What LiDAR Analytics Is
LiDAR sensors emit laser pulses to build a three-dimensional map of their surroundings. In the context of Physical AI, LiDAR analytics converts these raw 3D point clouds into structured data about human movement and spatial utilization.
A single ceiling-mounted LiDAR sensor generates millions of points per second. The analytics layer processes this stream in real time, detecting people as anonymous clusters of points, reconstructing trajectories, and computing metrics — occupancy, dwell time, flow direction, speed, and zone transitions.
The output is spatial intelligence: structured, queryable, and immediately useful for operational decisions.
LiDAR vs. Cameras: Privacy and Accuracy
Camera systems capture visual images. Even when anonymized, the raw data contains faces and biometric features. Privacy compliance depends on software that can be misconfigured or breached.
LiDAR captures only geometry. A person appears as an anonymous cluster of 3D points. Privacy is a physical constraint of the sensor, not a software layer. This makes LiDAR analytics inherently GDPR-compliant and suitable for sensitive environments: healthcare, education, public transit, and government facilities.
On accuracy, LiDAR provides consistent performance regardless of lighting. Dim aisles, bright atriums, and nighttime operations are captured with the same precision.
Enterprise Deployment Considerations
- Coverage planning — proper sensor placement ensures complete coverage without gaps
- Edge processing — raw point cloud data is processed at the edge, reducing network load
- Multi-sensor fusion — large venues merge data from all sensors into a unified spatial model
- Commissioning — sensors must be calibrated to the venue coordinate system
- Ongoing management — sensor health monitoring, firmware updates, and performance baselines
Hardware-Agnostic Advantages
A hardware-agnostic architecture decouples intelligence from sensing. The platform ingests point cloud data from Livox, Ouster, Velodyne, Hesai, RoboSense, or future entrants.

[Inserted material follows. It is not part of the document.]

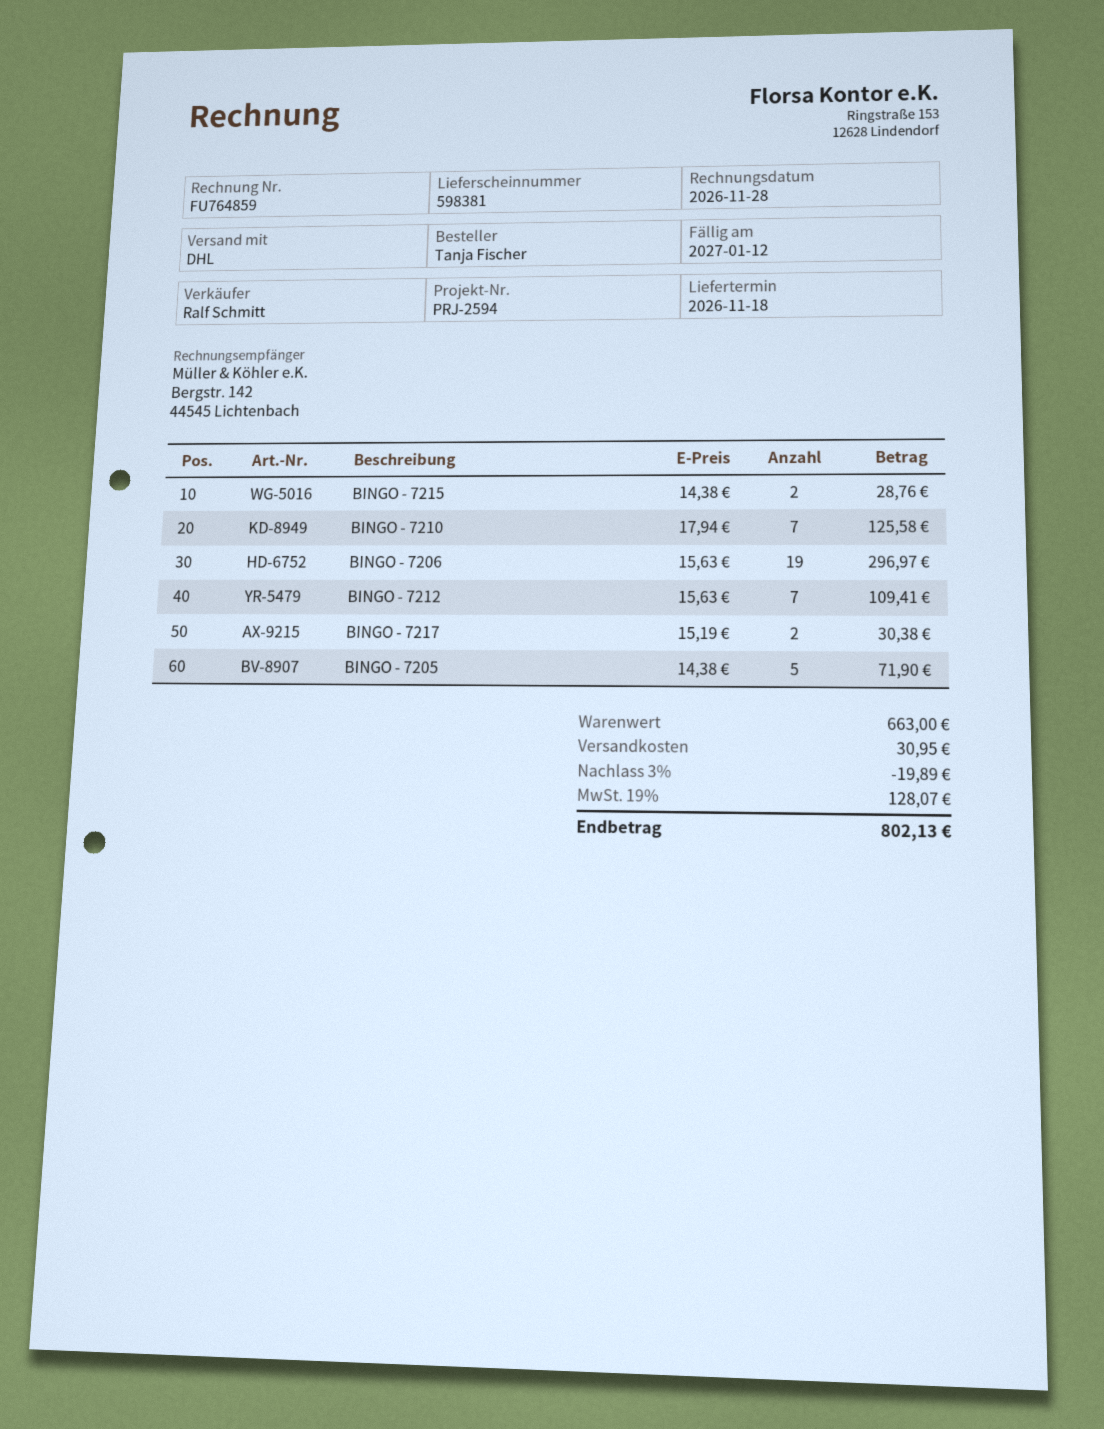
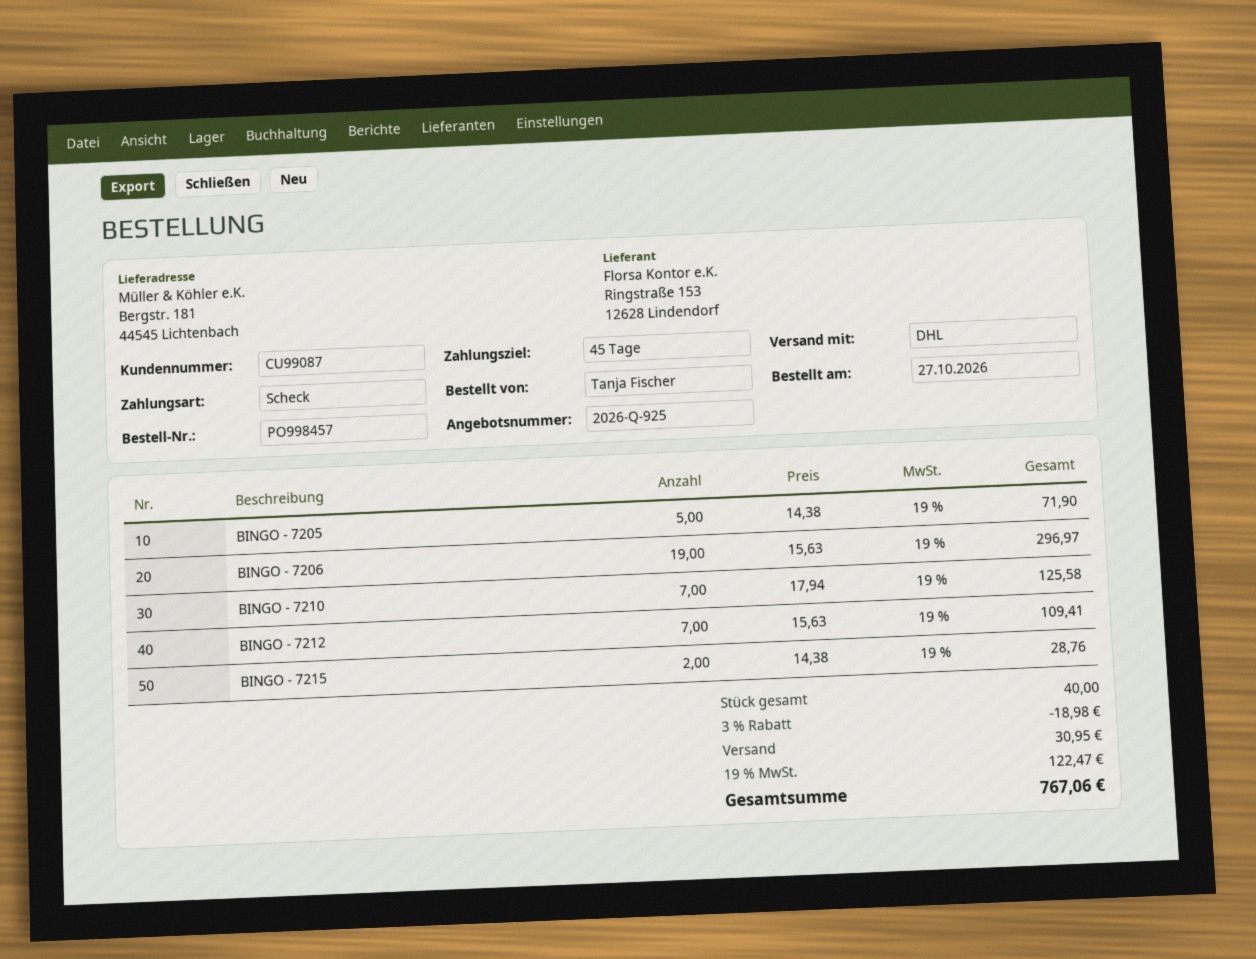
BINGO - 7217: 2 x 15.19 = 30.38 -> none
discount: 3% = 19.89 -> 3% = 18.98
tax: 19% = 128.07 -> 19% = 122.47
total: 802.13 -> 767.06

- Procurement flexibility — choose sensors based on cost and performance
- Future-proofing — upgrade hardware without replacing the platform
- Multi-vendor deployments — different sensors for different venue types
Analytics vs. Raw Data
Enterprise users do not need to interpret point clouds. They need answers: How many people visited zone A? What is peak occupancy? How did last week's layout change affect dwell time? The analytics layer presents these through dashboards, reports, alerts, and APIs that integrate with existing BI workflows.